FWIW libFuzzer_paint_op_buffer_fuzzer is running deserialization code that's not running in Chrome proper (yet), so it's not clear if this is something that would occur normally or is some bogus path.

ClusterFuzz has detected this issue as fixed in range 493187:493236.

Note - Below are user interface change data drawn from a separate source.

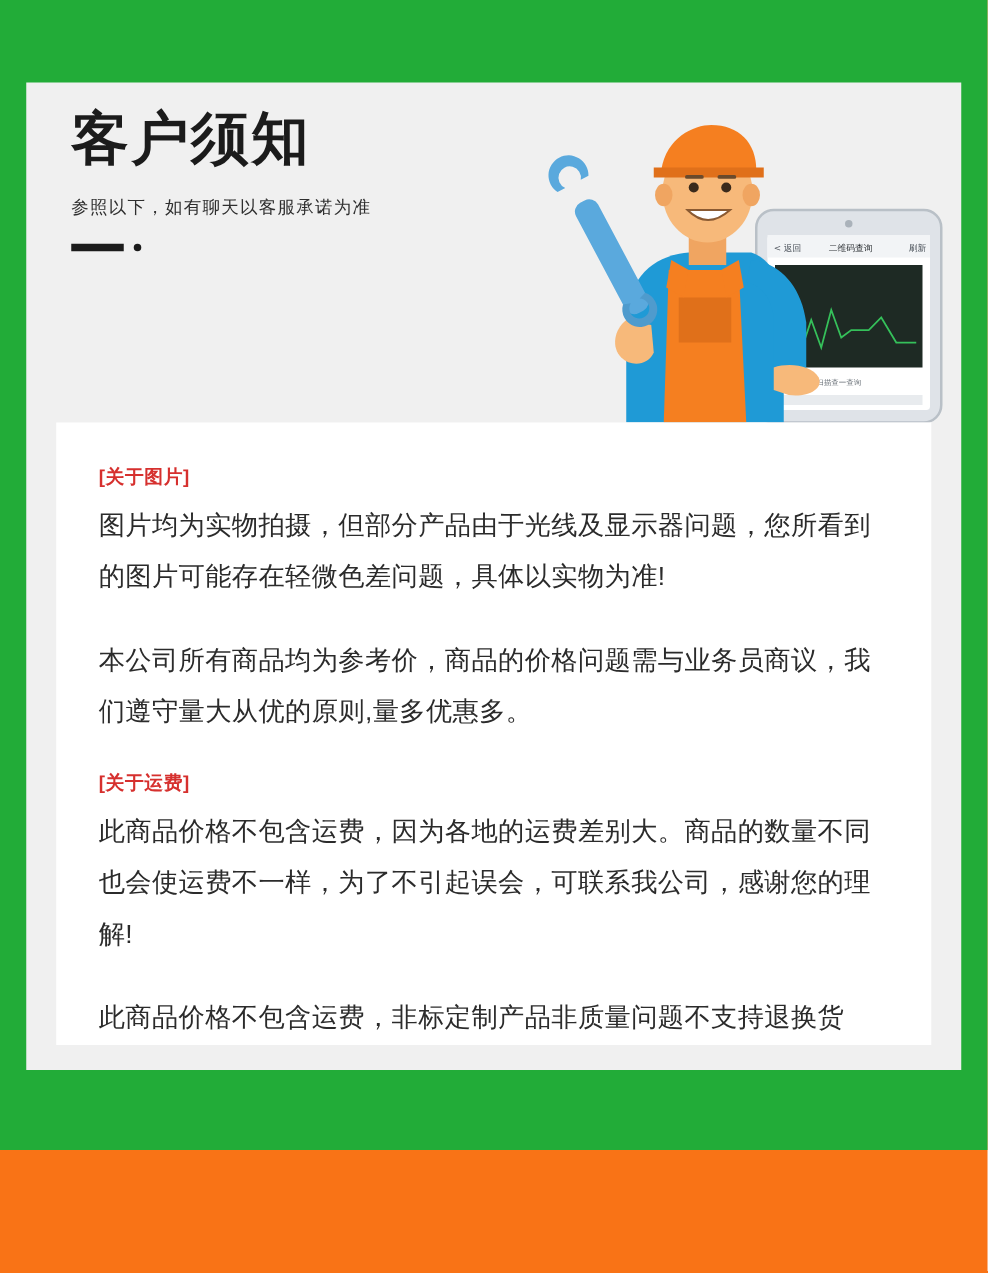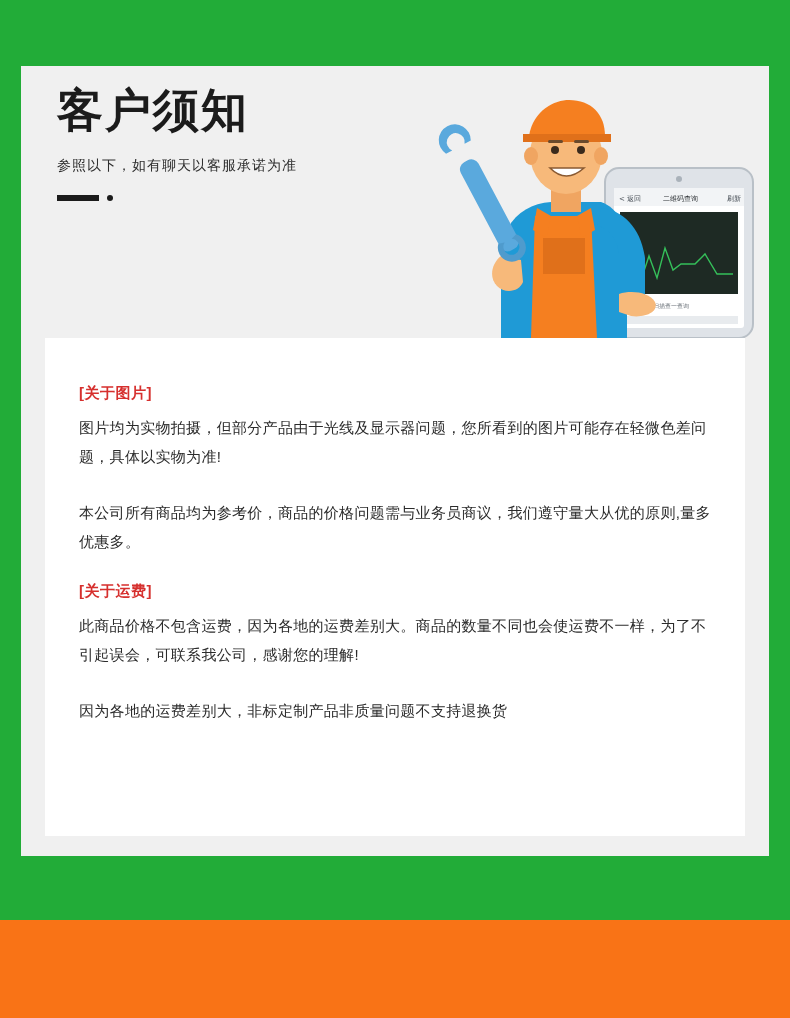"[关于图片]" .section-title { margin: 16px 0 10px 0 -> 4px 0 10px 0 }
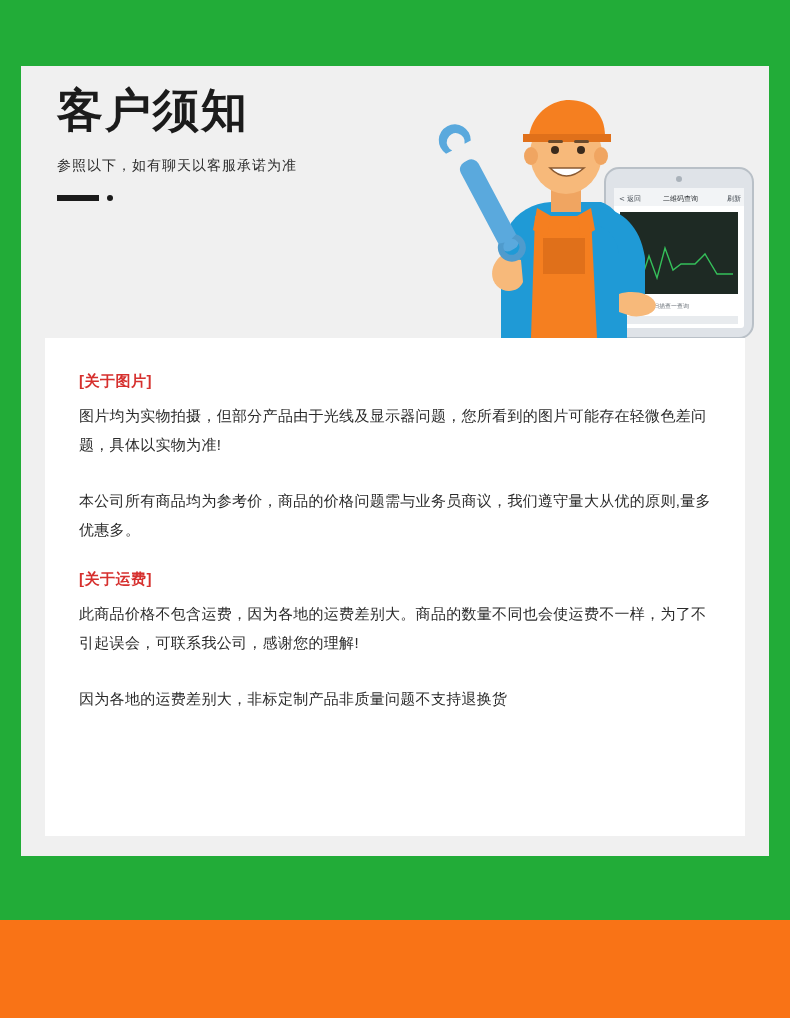"图片均为实物拍摄，但部分产品由于光线及显示器问题，您所看到的图片可能存在轻微色差" .section-body { font-size: 15px -> 21px }
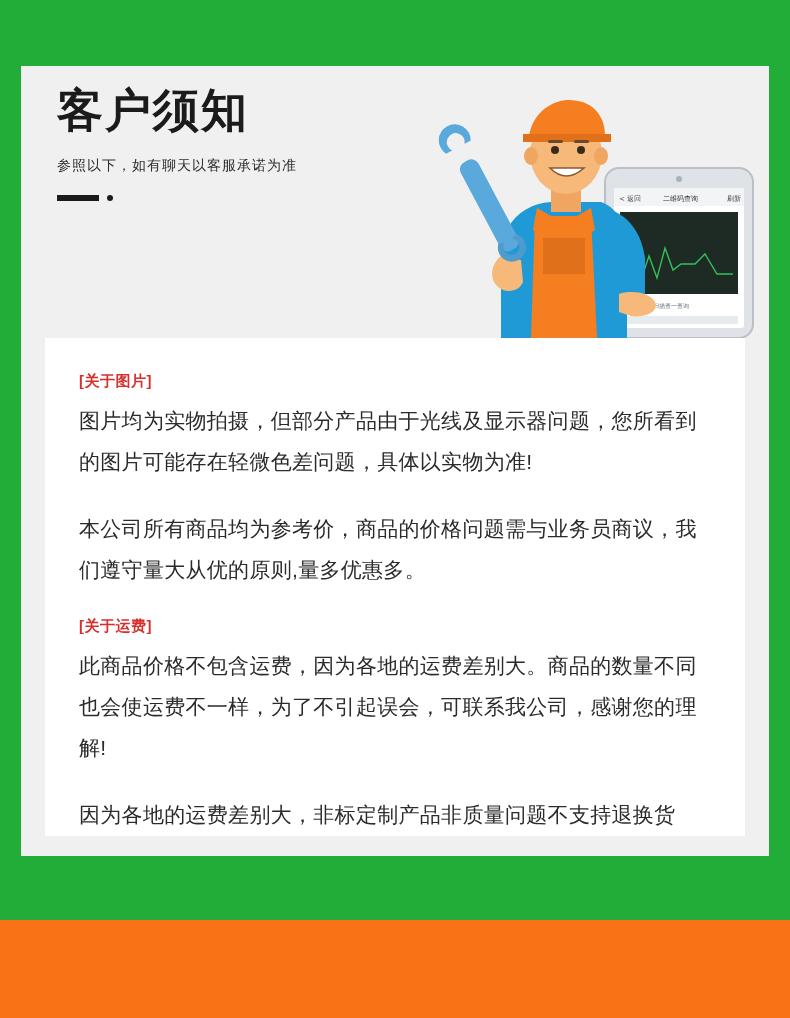"因为各地的运费差别大，非标定制产品非质量问题不支持退换货" p.section-body { text: 因为各地的运费差别大 -> 此商品价格不包含运费 }
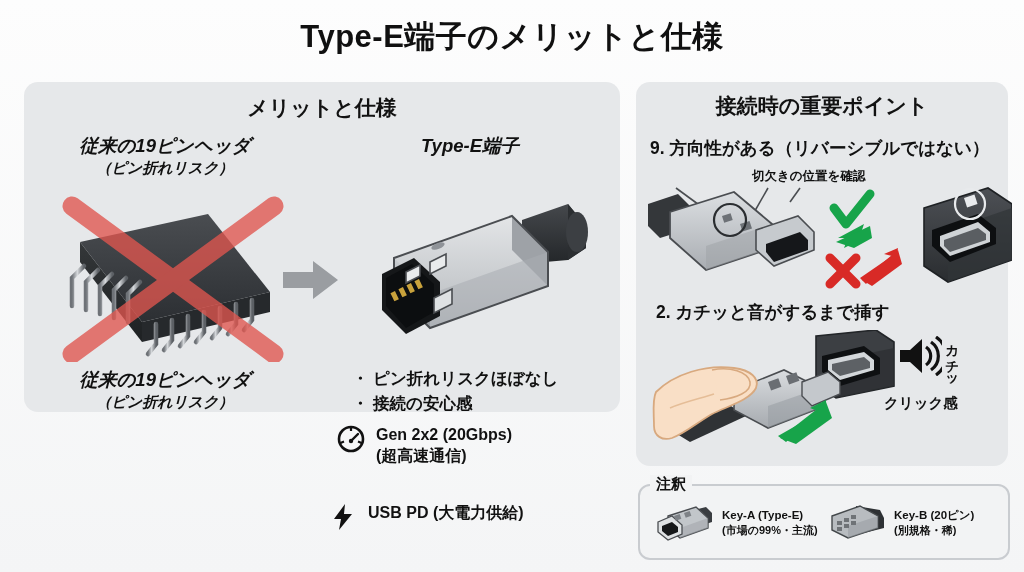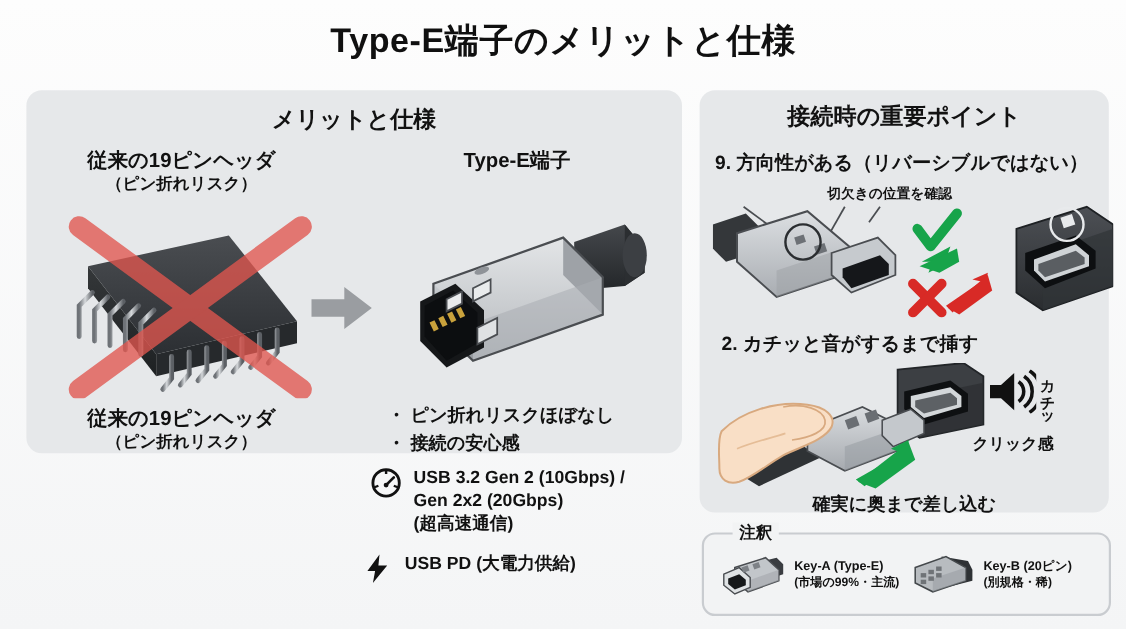"従来の19ピンヘッダ" .cap { font-style: none -> italic }
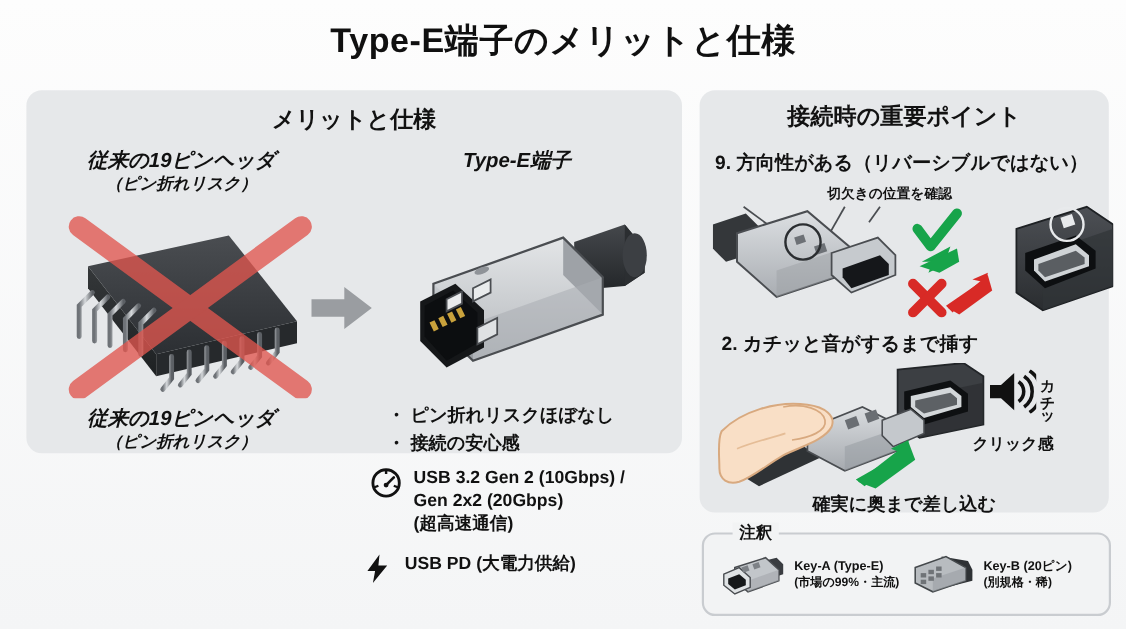"USB 3.2 Gen 2 (10Gbps)" div { html: <div>USB 3.2 Gen 2 (10Gbps) /</div> -> none }
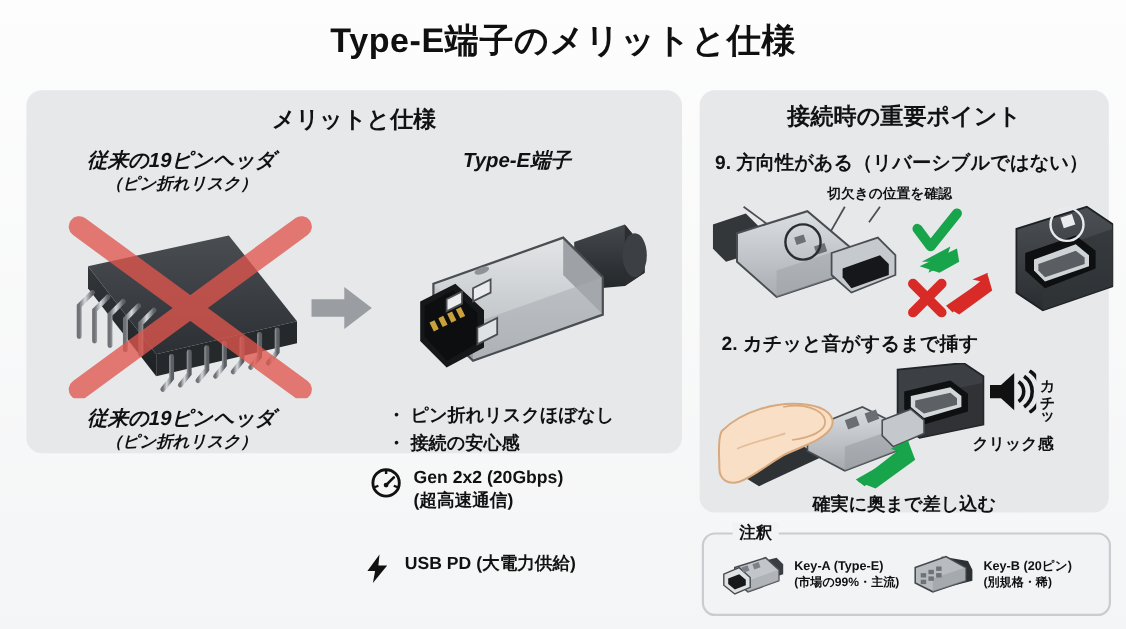"確実に奥まで差し込む" div.step2-caption { html: <div>確実に奥まで差し込む</div> -> none }
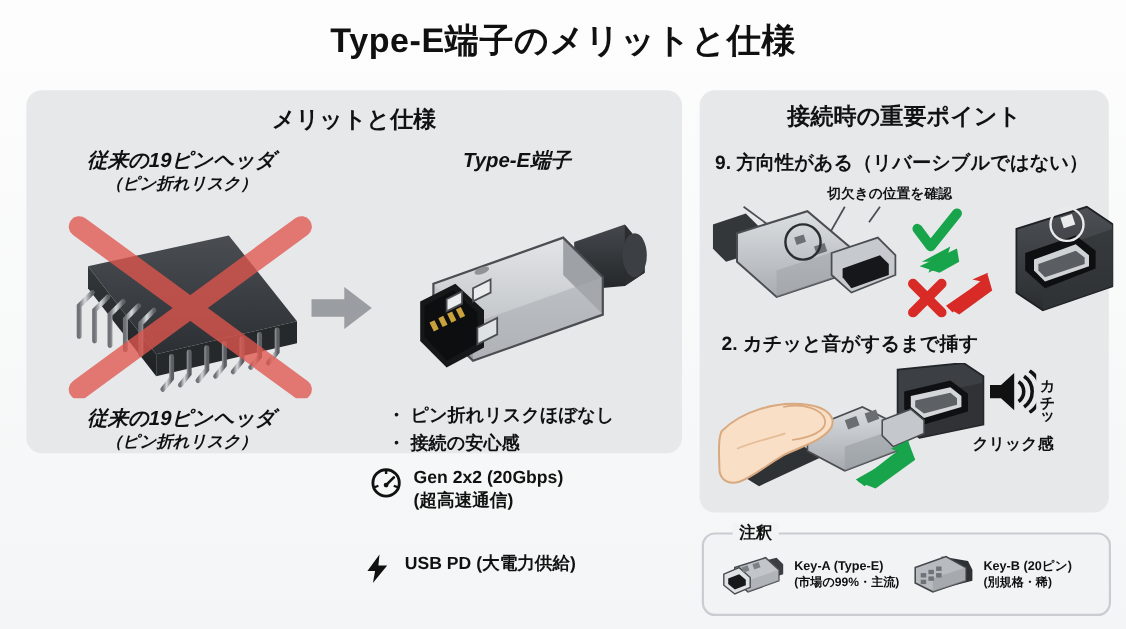"注釈" .legend-title { margin-left: 16px -> none }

Detailed report: https://clusterfuzz.com/testcase?key=5415596635455488

Fuzzer: libFuzzer_paint_op_buffer_fuzzer
Job Type: libfuzzer_chrome_asan_debug
Platform Id: linux

Crash Type: Abrt
Crash Address: 0x03e900005c4d
Crash State:
  sk_abort_no_print
  center_of_mass
  compute_vectors
  
Sanitizer: address (ASAN)

Regressed: https://clusterfuzz.com/revisions?job=libfuzzer_chrome_asan_debug&range=491099:491177
Fixed: https://clusterfuzz.com/revisions?job=libfuzzer_chrome_asan_debug&range=493187:493236

Reproducer Testcase: https://clusterfuzz.com/download?testcase_id=5415596635455488

See https://chromium.googlesource.com/chromium/src/+/master/testing/libfuzzer/reproducing.md for more information.

If you suspect that the result above is incorrect, try re-doing that job on the test case report page.

ClusterFuzz testcase 5415596635455488 is verified as fixed, so closing issue as verified.

If this is incorrect, please add ClusterFuzz-Wrong label and re-open the issue.